66. An operating method for assisting the blood circulation of a human heart, comprising the following steps:

s1, guiding a first end of a catheter to enter a ventricle of a heart of a human body and guiding a second end of the catheter to enter an artery of the human body by using a guide wire;

s2, sucking blood from a ventricle of a heart of a human body into the first end of the catheter through a blood inlet at the first end of the catheter under the action of an extracorporeal drive device;

and S3, under the action of an extracorporeal drive device, enabling the blood in the first end of the catheter to pass through the second end of the catheter and to be perfused back into the artery of the human body through a blood outlet of the second end of the catheter.

67. An operation method for assisting blood circulation in a human heart according to claim 66, wherein the first end and/or the second end is/are provided with a pressure sensor.

68. An operating method for assisting blood circulation in a human heart according to any of the preceding claims, wherein the driving means is adapted to convey blood from the first end to the second end in response to a signal from a pressure sensor.

69. An operating method for assisting blood circulation in a human heart according to any of the preceding claims, wherein the first end and the second end of the catheter communicate extracorporeally.

70. An operation method for assisting blood circulation in human heart according to claim 66, wherein a connecting tube is provided between the first end of the catheter and the second end of the catheter, the two ends of the connecting tube are respectively connected with the first end and the second end, and the driving device is provided at the connecting tube.

71. An operation method for assisting blood circulation in a human heart according to claim 66, wherein the driving means is a peristaltic pump disposed on an outer wall of the catheter.

72. An operation method for assisting blood circulation in human heart according to claim 66, wherein said driving means is a peristaltic pump disposed on an outer wall of said catheter and a balloon pump disposed on the catheter.

73. An operating method for assisting blood circulation in a human heart according to claim 66, wherein the driving means is a one-way valve provided on the catheter and a balloon pump provided on the catheter.

74. An operation method for assisting blood circulation in human heart according to claim 70, wherein said driving means is a peristaltic pump disposed on an outer wall of said connection tube.

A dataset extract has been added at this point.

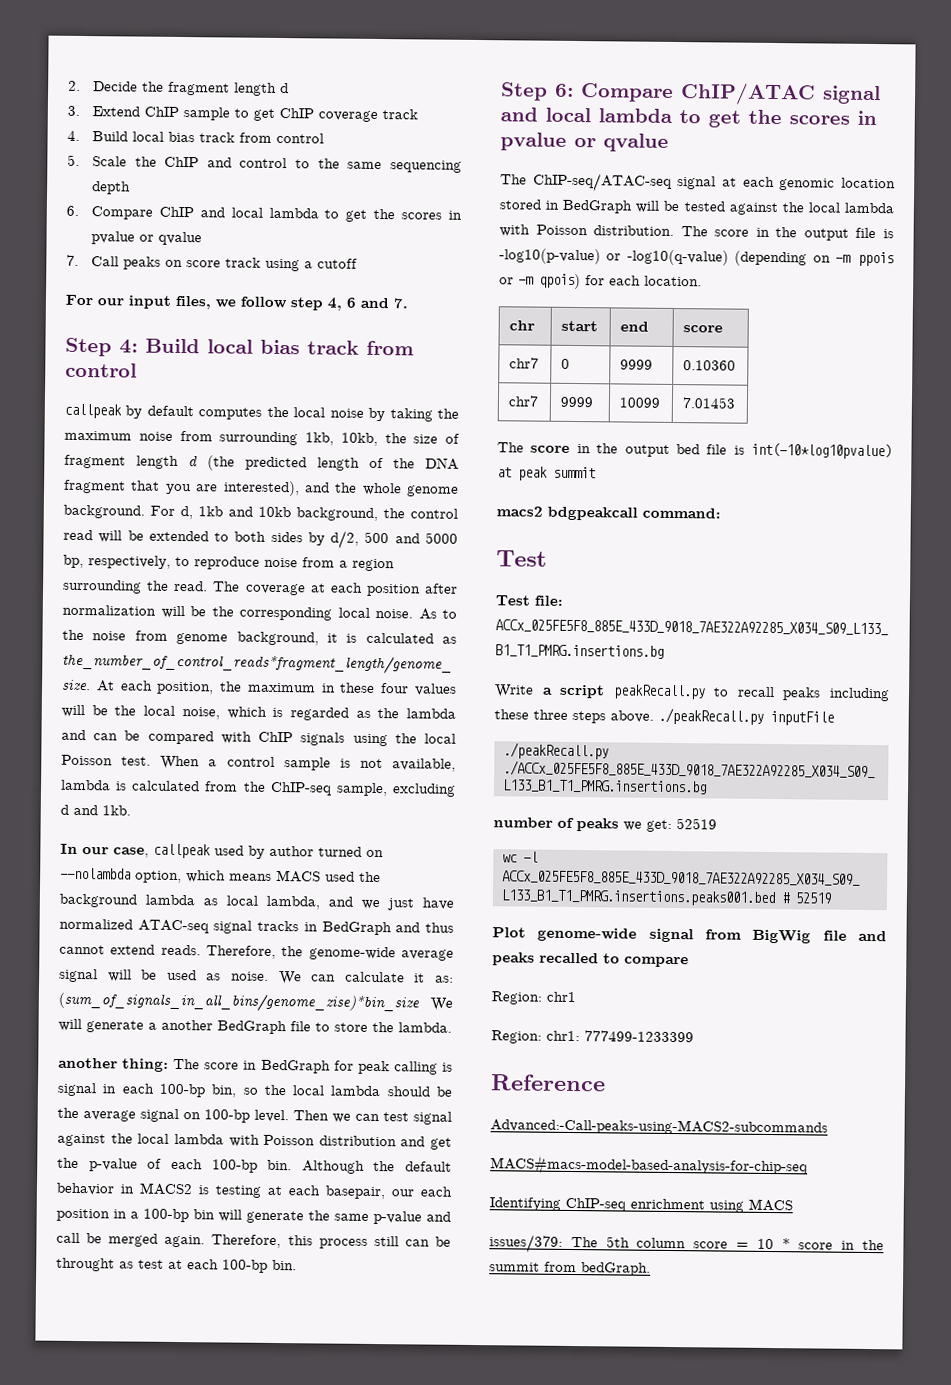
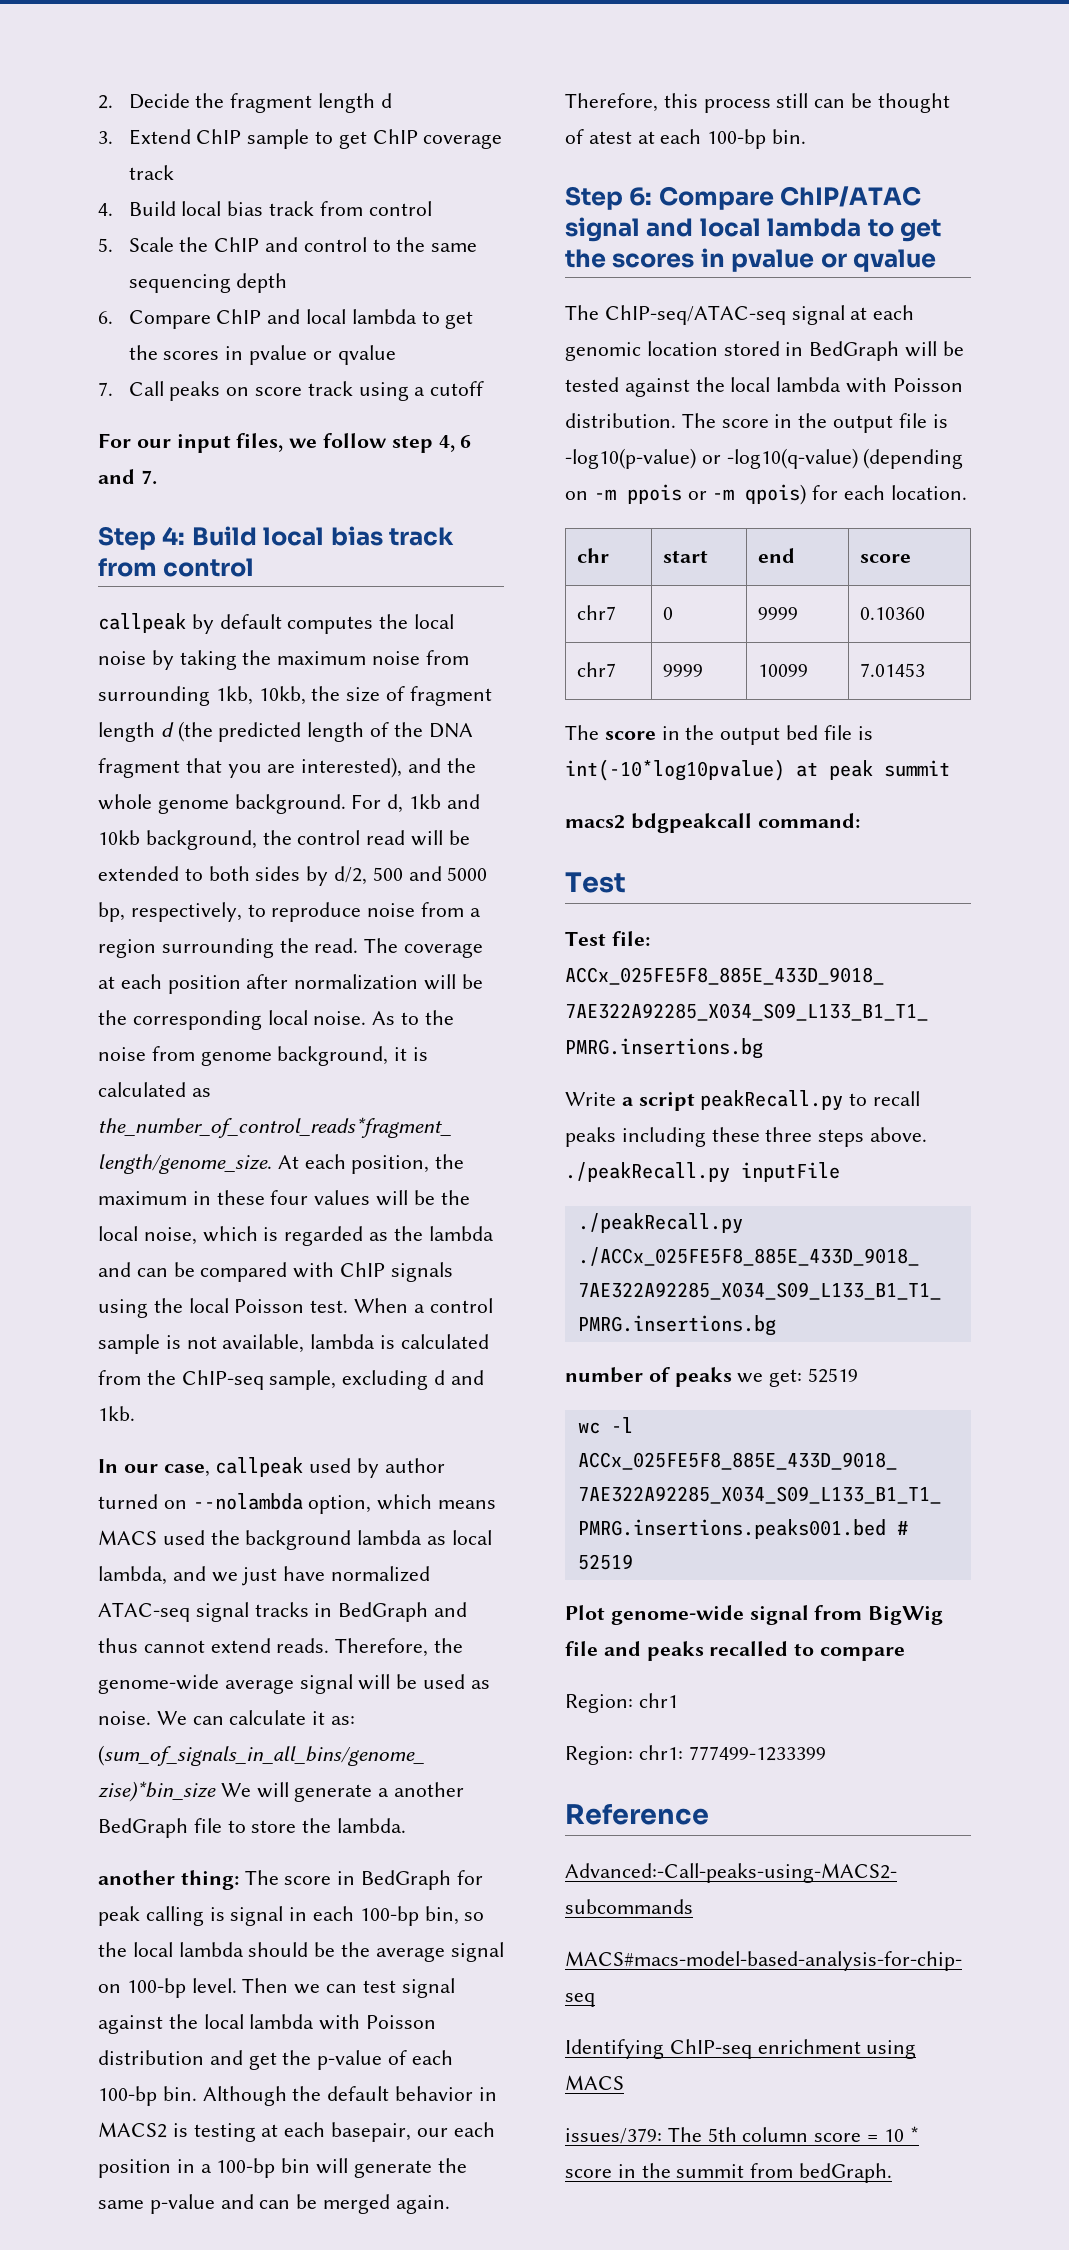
[56,1232,80,1244] call -> [259,2200,291,2209] can
[56,1257,164,1272] throught as test -> [877,93,950,113] [565,129,632,144] thought of atest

75. An operation method for assisting blood circulation in human heart according to claim 70, wherein the driving device is a peristaltic pump disposed on an outer wall of the connection tube and a balloon pump disposed on the connection tube.

76. An operation method for assisting blood circulation in human heart according to claim 70, wherein said driving means is a one-way valve provided on said connection tube and a balloon pump provided on the connection tube.

77. An operating method for assisting blood circulation in a human heart according to any one of the preceding claims, wherein the first end and the second end are separately provided.

78. An operation method for assisting blood circulation in a human heart according to any one of the preceding claims, wherein the first end and the second end are two sections of the same tube.

79. An operating method for assisting blood circulation in a human heart according to any of the preceding claims, wherein the first end and the second end are two ends of a tube in direct communication.

80. An operating method for assisting the circulation of blood in the heart of a human being according to any one of the preceding claims, wherein said blood inlet is plural; the blood outlet is a plurality of blood outlets.

81. An operating method for assisting the circulation of blood in the heart of a human being according to any one of the preceding claims, wherein a pressure sensor is arranged at each of the blood inlets.

82. An operating method for assisting the blood circulation of the heart of a human body as claimed in any one of the preceding claims, wherein the blood outlets are each provided with a pressure sensor.